東京大学の文系の現代国語の問題では、100字から120字の論旨要約問題が出されています。

最近の例では近代社会は能力主義の名のもとに格差が確定化し自由、平等とは有名無実化してしまった、という内容のものが出題されていました(2020年度)

私立中学でも100字程度の要約問題を必ず出題する学校はいくつかありますが、首都圏では江戸川取手中学がその代表です。この学校は医学部進学の教育目標を掲げており、東京の江戸川女子校も姉妹校として同じ教育理念でいるようです。

医学部はどこの大学でも600字から1000字の小論文の問題を出題しているので小学生のうちから要約問題を練習しておく事は理にかなっていると言えるでしょう。

一例を挙げますと、平成16年の問題では松井孝典著「宇宙人としての生き方」(岩波新書)から、地球環境の「汚染の本質」を要約させる問題が出題されていました。

地球システムにおいて、20世紀になって過去に例のない大変革が起きた、それは人間圏の異常な拡大である。人間の生存圏、生活圏が異常なほどふくれあがった、それは人間圏に異常なほどに物質とエネルギーの流入量が増大したことによるのだ

物質科学のレベルで考えるならば、この人間圏の異常な拡大が地球温暖化を招き、地球環境システムを破壊していると言えるのです。

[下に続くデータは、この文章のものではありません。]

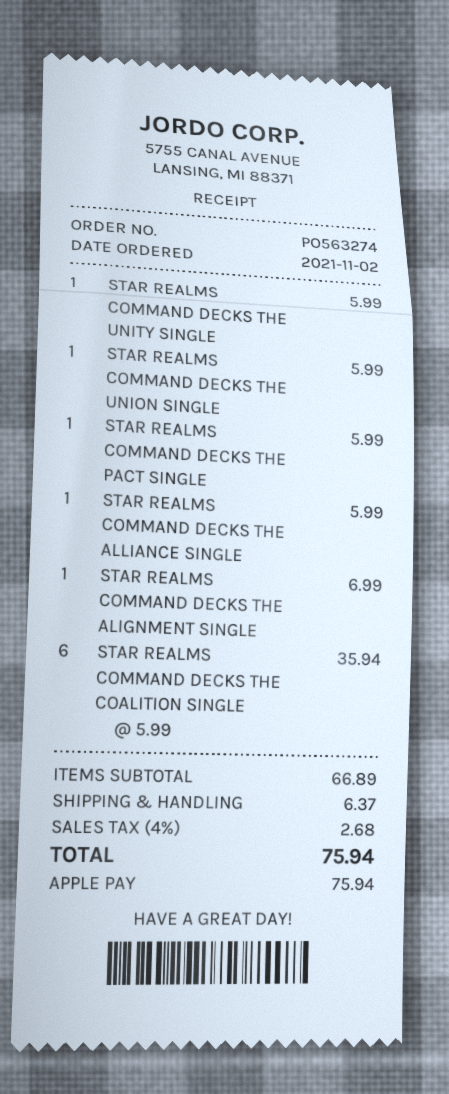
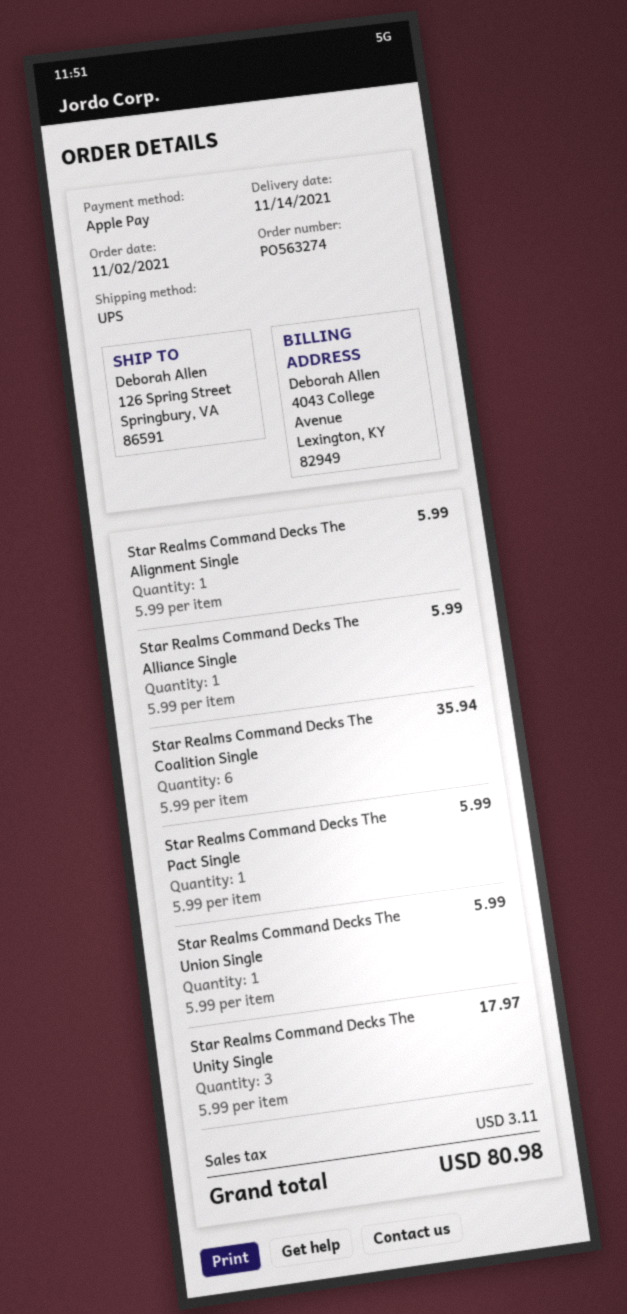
STAR REALMS COMMAND DECKS THE UNITY SINGLE: 1 x 5.99 = 5.99 -> 3 x 5.99 = 17.97
STAR REALMS COMMAND DECKS THE ALIGNMENT SINGLE: 1 x 6.99 = 6.99 -> 1 x 5.99 = 5.99
shipping: 6.37 -> none
tax: 2.68 -> 3.11
total: 75.94 -> 80.98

20世紀の石炭から石油へのエネルギー革命がまさにそれに当たります。

石油、石炭だけではなく、コンクリートの原料である石灰石や砂、砂利、あるいはガラスの原料となる二酸化ケイ素類や電気の銅線となる鋼やアルミの流入量も都市圏を中心として増大していると言えるでしょう。

ところが人間は「汚染」の問題を善悪の倫理問題にすり替え、「地球に優しい」と言う人間中心主義のスローガンで「汚染の本質」を見誤っていると言うのです。

「汚染の本質」とは、地球システムにおける物質世界の構成要素の大きな変化、偏りの問題であり、人間圏に物質が非常に集中したことによるものだ、とするのです。ここには、科学のリアリズムに徹する冷静な合理主義があります。

「地球に優しい」と言う人間のご都合主義では、地球環境問題の根本的解決は不可能だということです。

人間が自分の生活圏に物質とエネルギーを集中し、豊かで快適な文明生活を満喫しているようでは、「地球に優しい」はずもありません。

同じような価値観は、最近の若き環境活動家、グレタさんも持っていると思われます。
経済の永遠の発展というおとぎ話はやめてくれと言った根底には人間中心主義のぬくぬくとした文明の安楽椅子に座る大人に対して怜悧な刃物を突きつける鋭さがあります。

中学入試は、このような価値観を学ぶ良いチャンスです。今、この地球で何が起きているのか。まずは知ることが大事なのです。